Top of Extracted material

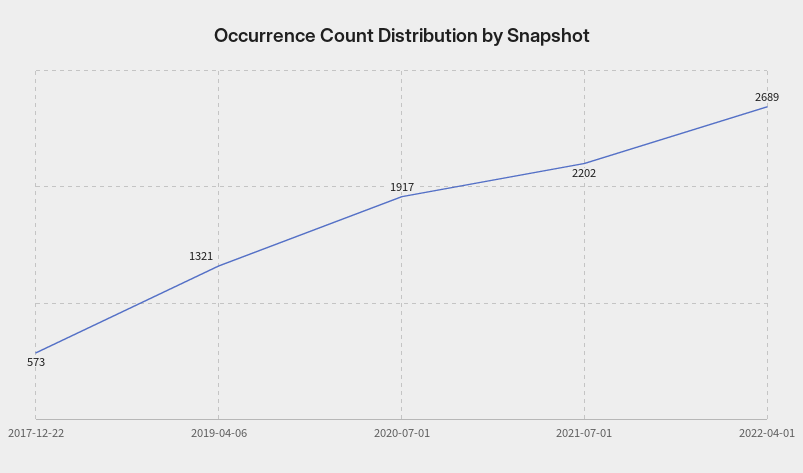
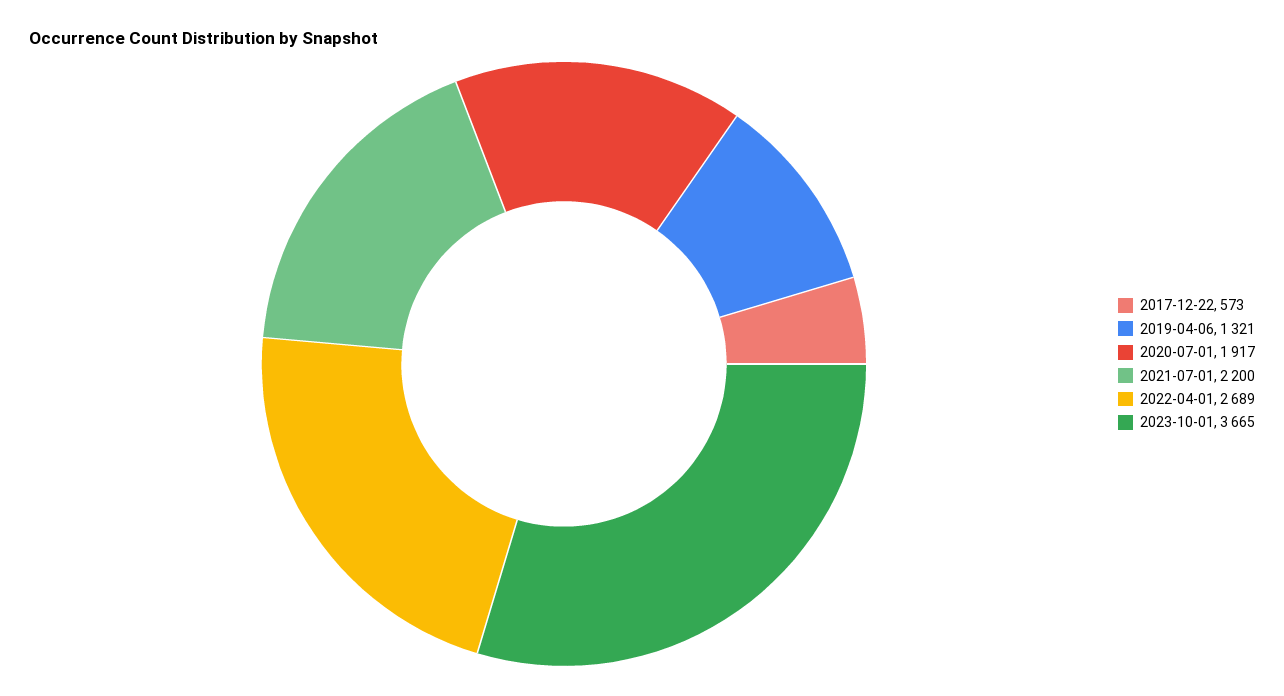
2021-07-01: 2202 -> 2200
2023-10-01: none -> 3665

Bottom of Extracted material
Top of Extracted material

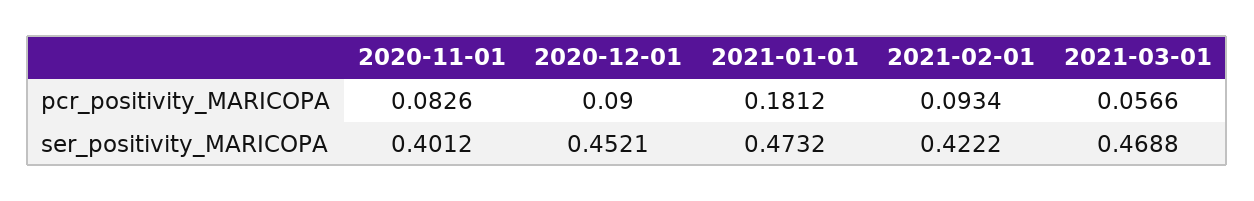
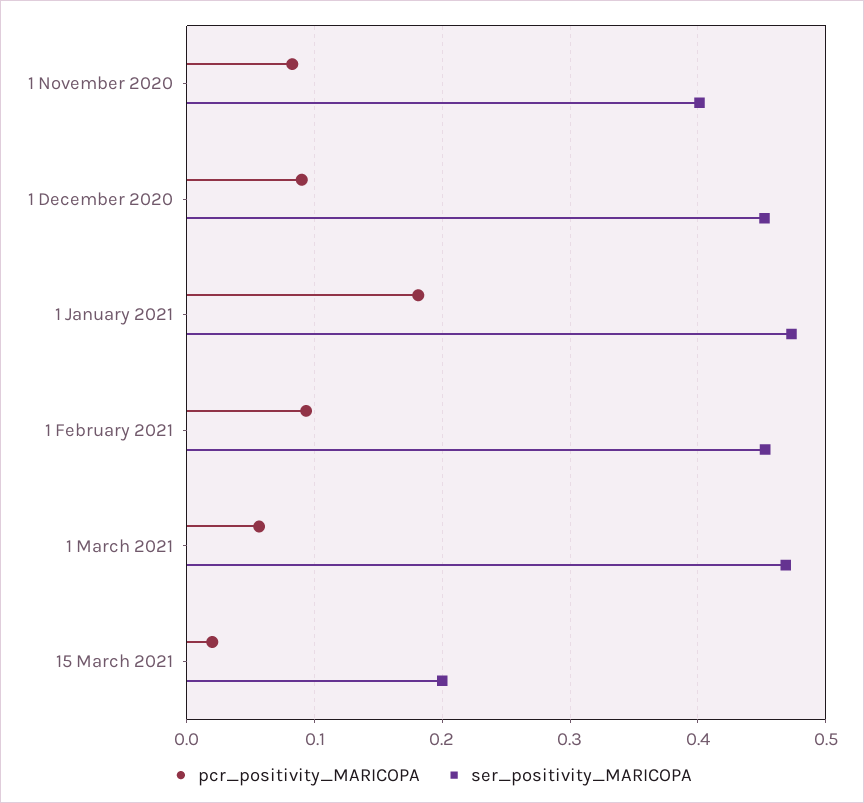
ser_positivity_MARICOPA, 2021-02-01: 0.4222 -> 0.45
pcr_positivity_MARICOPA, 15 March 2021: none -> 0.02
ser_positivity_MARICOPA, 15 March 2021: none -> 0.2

Bottom of Extracted material
Top of Extracted material

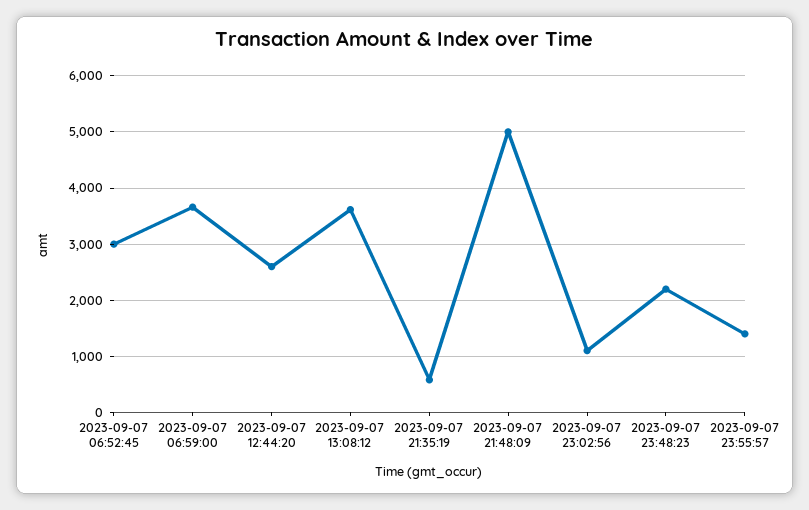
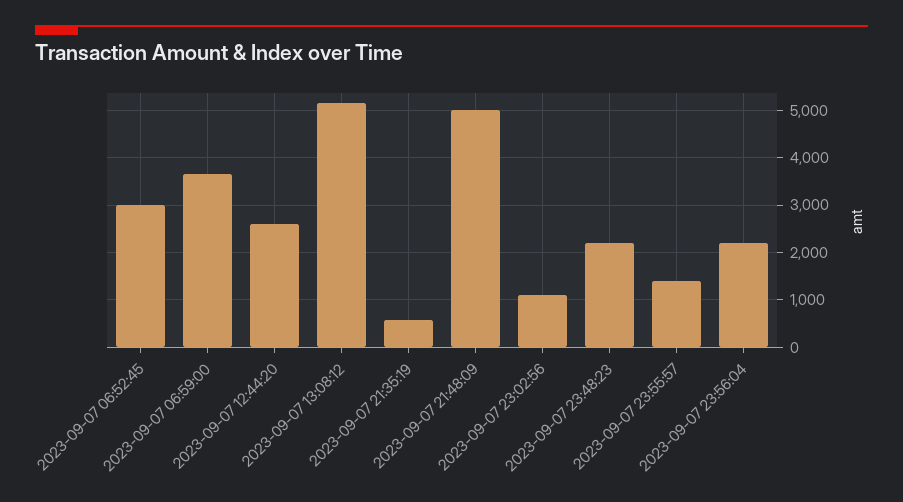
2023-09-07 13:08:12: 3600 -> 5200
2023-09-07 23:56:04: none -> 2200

Bottom of Extracted material

▸ **Work request**
Bring together all lines in the records where the word "none" is found.

▸ **Written solution**
2023-10-01: none -> 3665
pcr_positivity_MARICOPA, 15 March 2021: none -> 0.02
ser_positivity_MARICOPA, 15 March 2021: none -> 0.2
2023-09-07 23:56:04: none -> 2200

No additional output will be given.